> **THE PROBLEM**
Find "2023/10/07 04:00:00: none -> 11.5" in the listing below, then set down only that line and each later line, unchanged, leaving out pictures.

> **DATA TO EXAMINE**

==*==

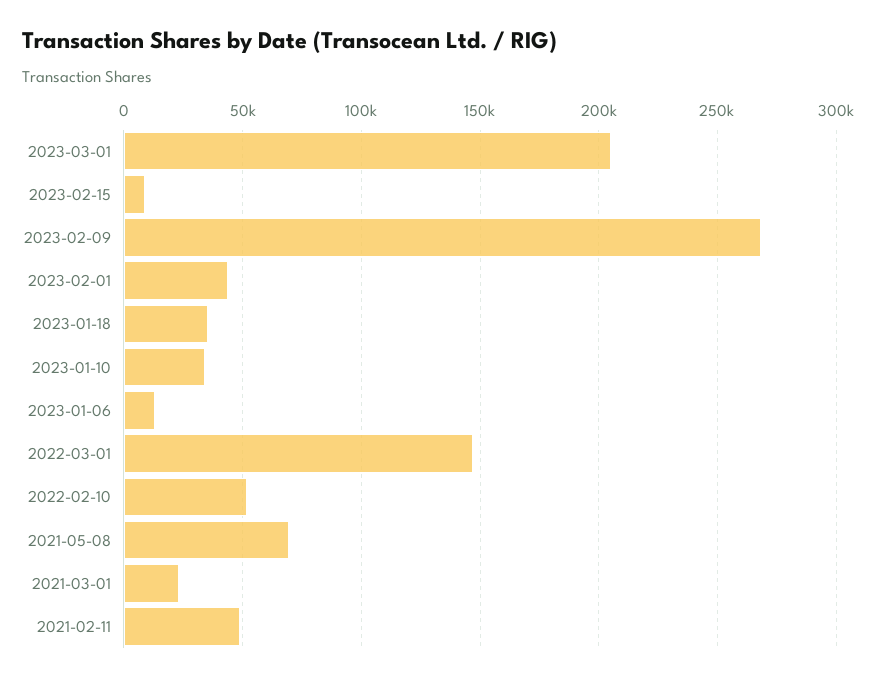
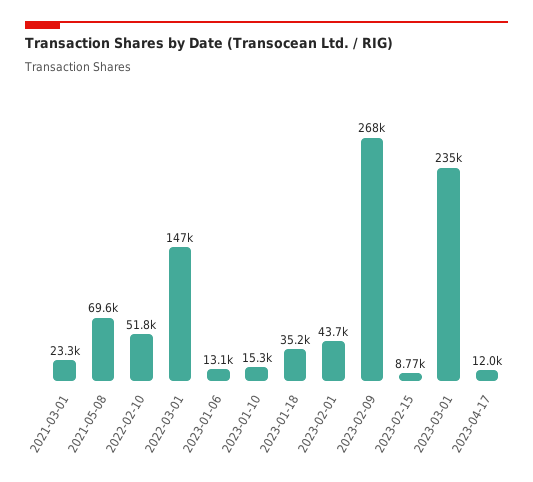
2023-03-01: 205000 -> 235000
2023-01-10: 35000 -> 15300
2021-02-11: 50000 -> none
2023-04-17: none -> 12000

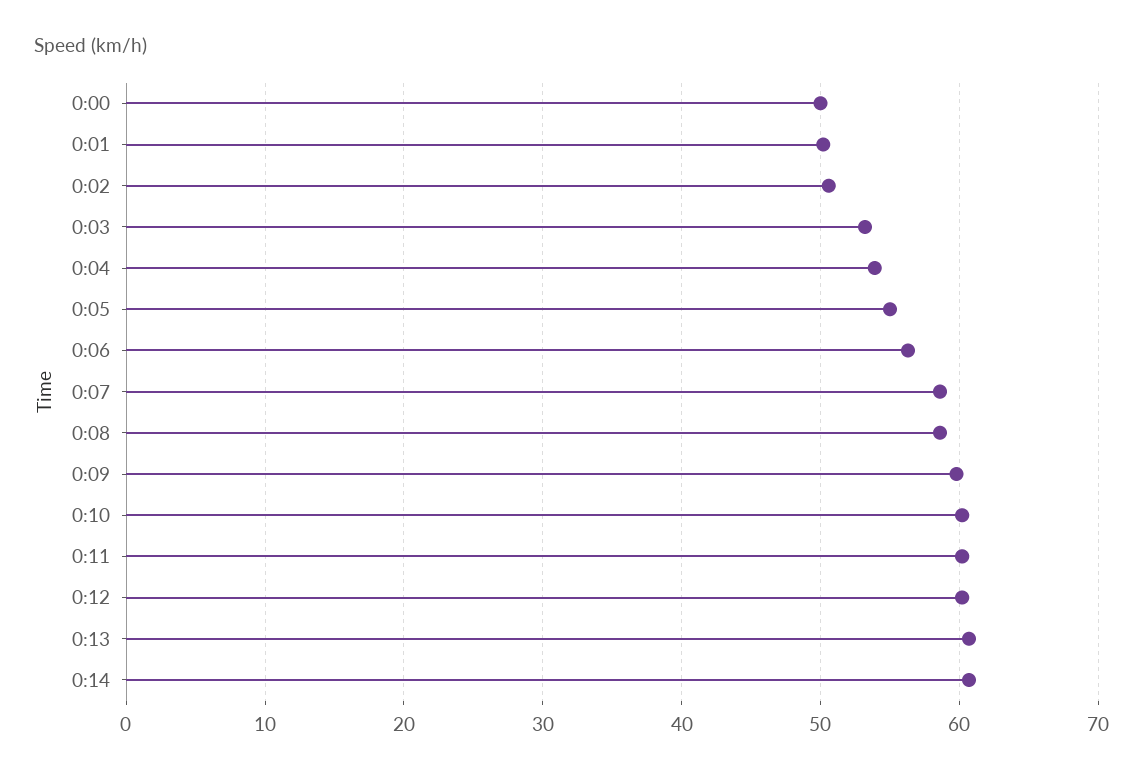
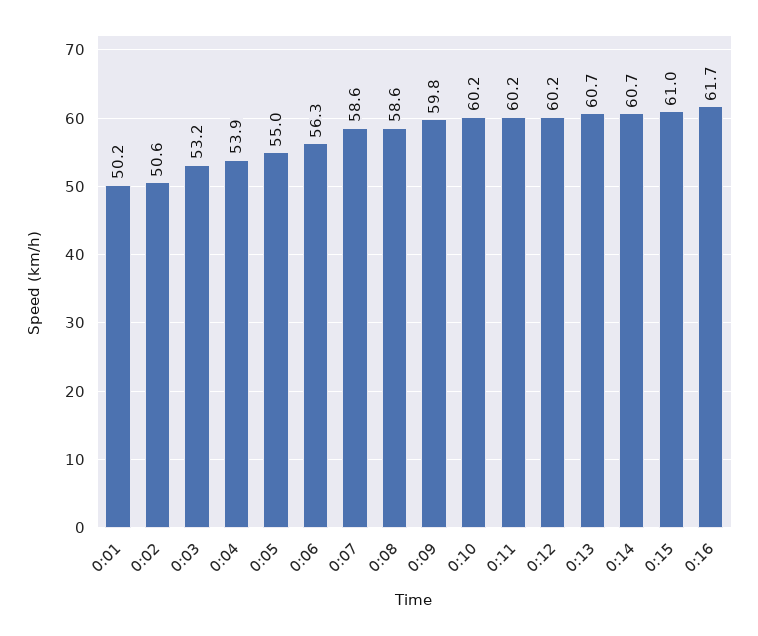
0:00: 50 -> none
0:15: none -> 61
0:16: none -> 61.7

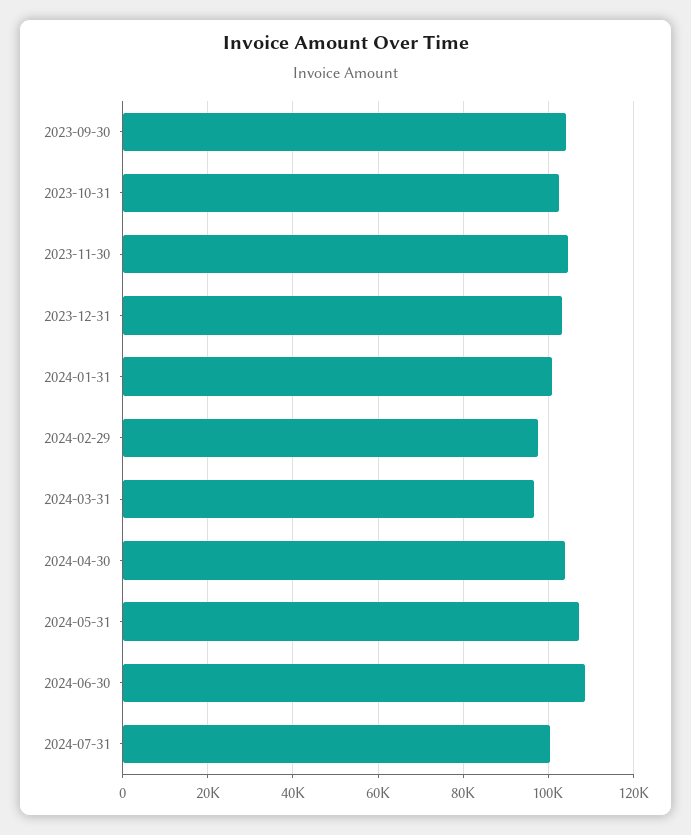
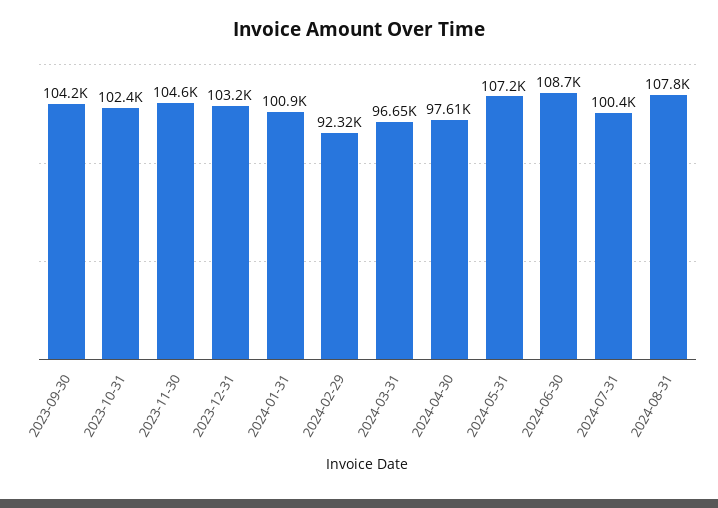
2024-02-29: 98000 -> 92320
2024-04-30: 104000 -> 97610
2024-08-31: none -> 107800

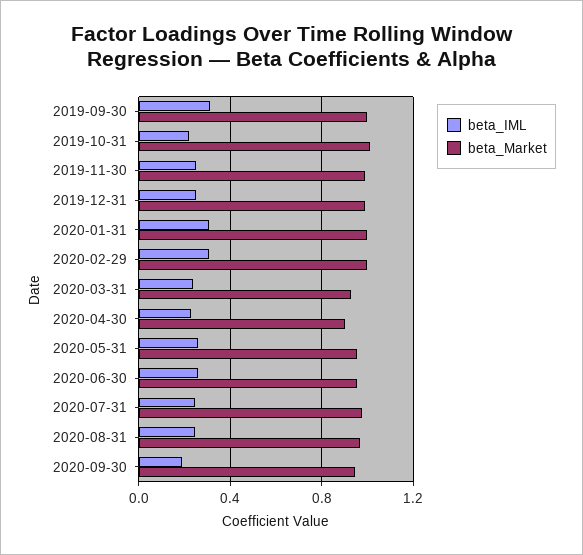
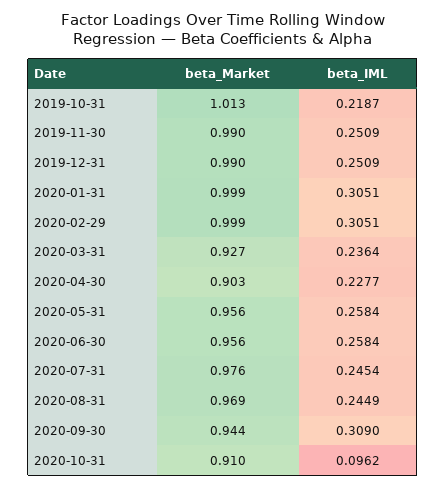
beta_IML, 2019-09-30: 0.3 -> none
beta_Market, 2019-09-30: 1 -> none
beta_IML, 2020-09-30: 0.2 -> 0.309
beta_Market, 2020-10-31: none -> 0.91
beta_IML, 2020-10-31: none -> 0.0962

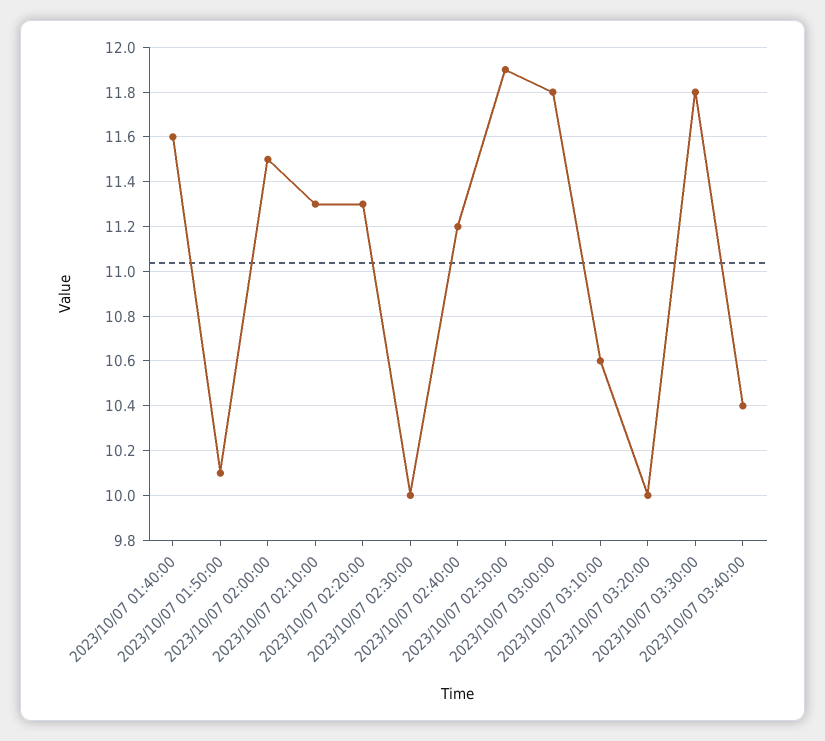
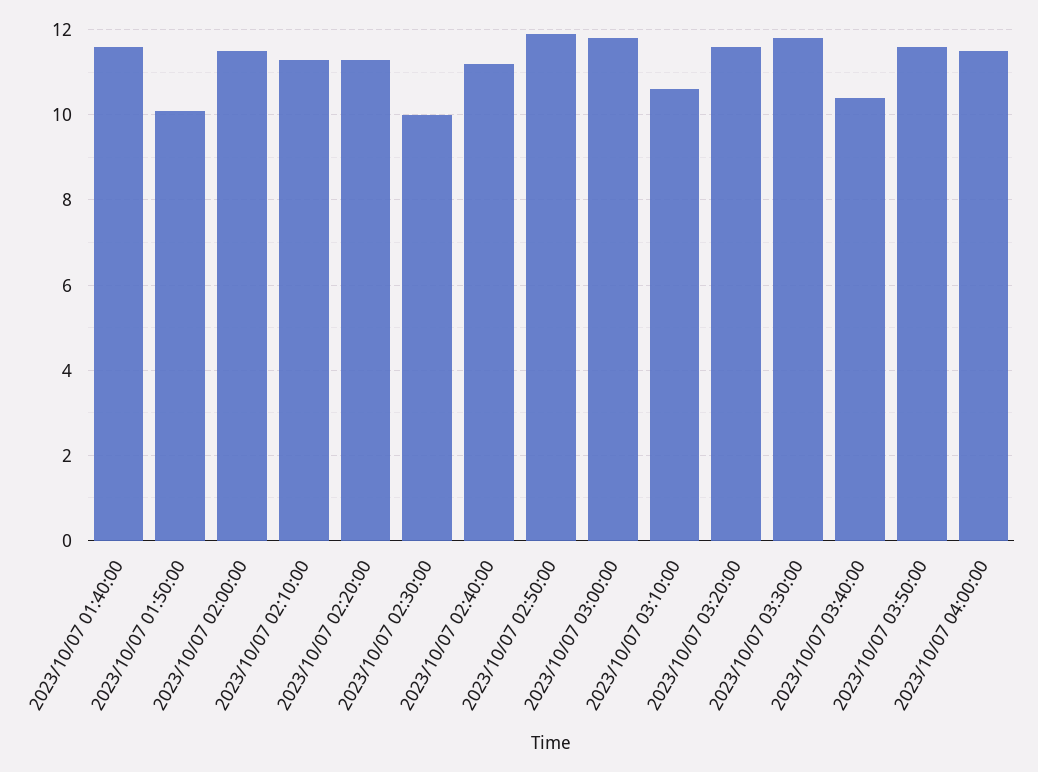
2023/10/07 03:20:00: 10 -> 11.5
2023/10/07 03:50:00: none -> 11.5
2023/10/07 04:00:00: none -> 11.5

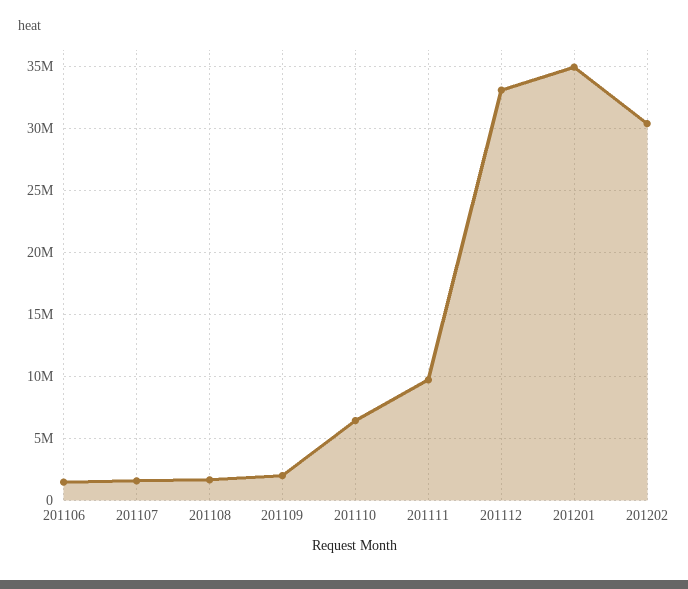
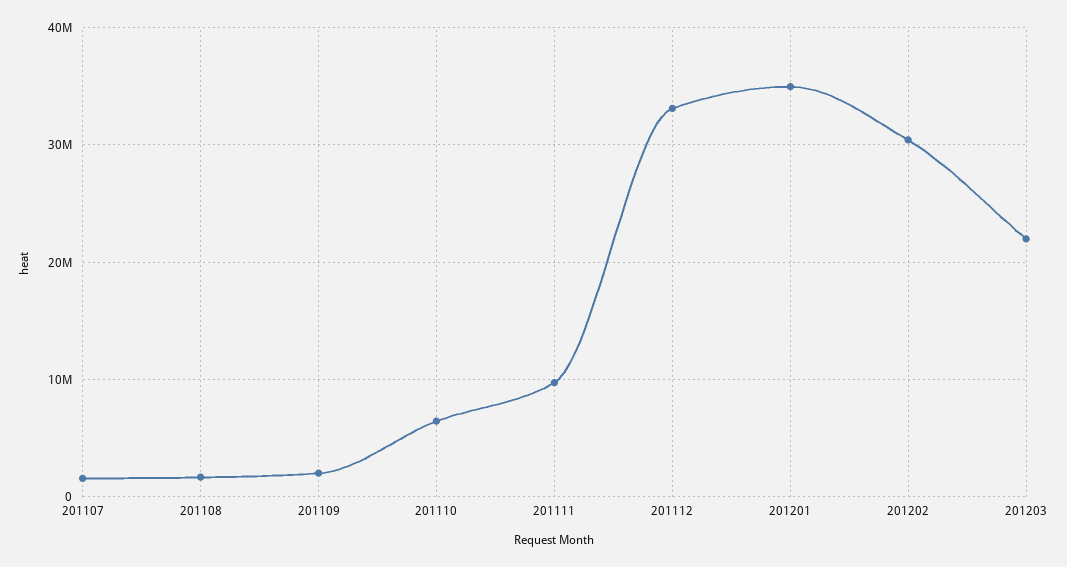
201106: 1500000 -> none
201203: none -> 22000000

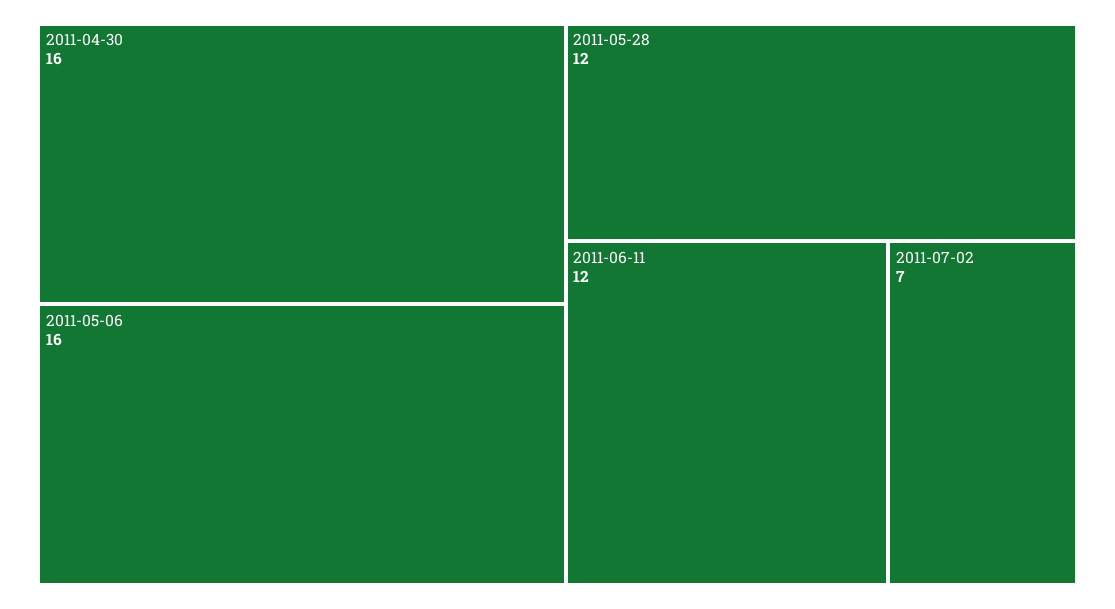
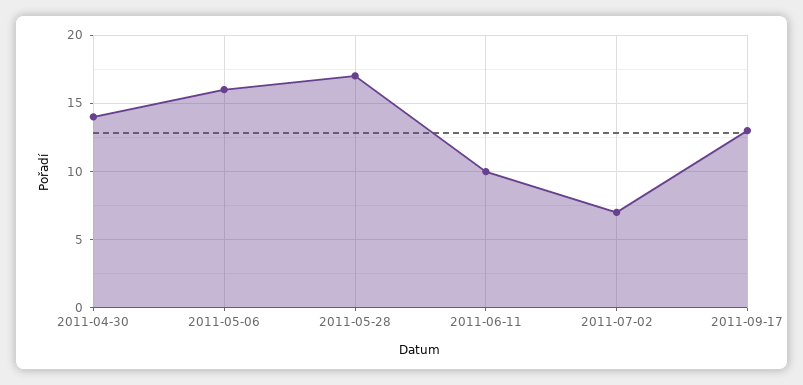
2011-04-30: 16 -> 14
2011-05-28: 12 -> 17
2011-06-11: 12 -> 10
2011-09-17: none -> 13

==*==

> **RESPONSE FOR THIS EXERCISE**
2023/10/07 04:00:00: none -> 11.5

201106: 1500000 -> none
201203: none -> 22000000

2011-04-30: 16 -> 14
2011-05-28: 12 -> 17
2011-06-11: 12 -> 10
2011-09-17: none -> 13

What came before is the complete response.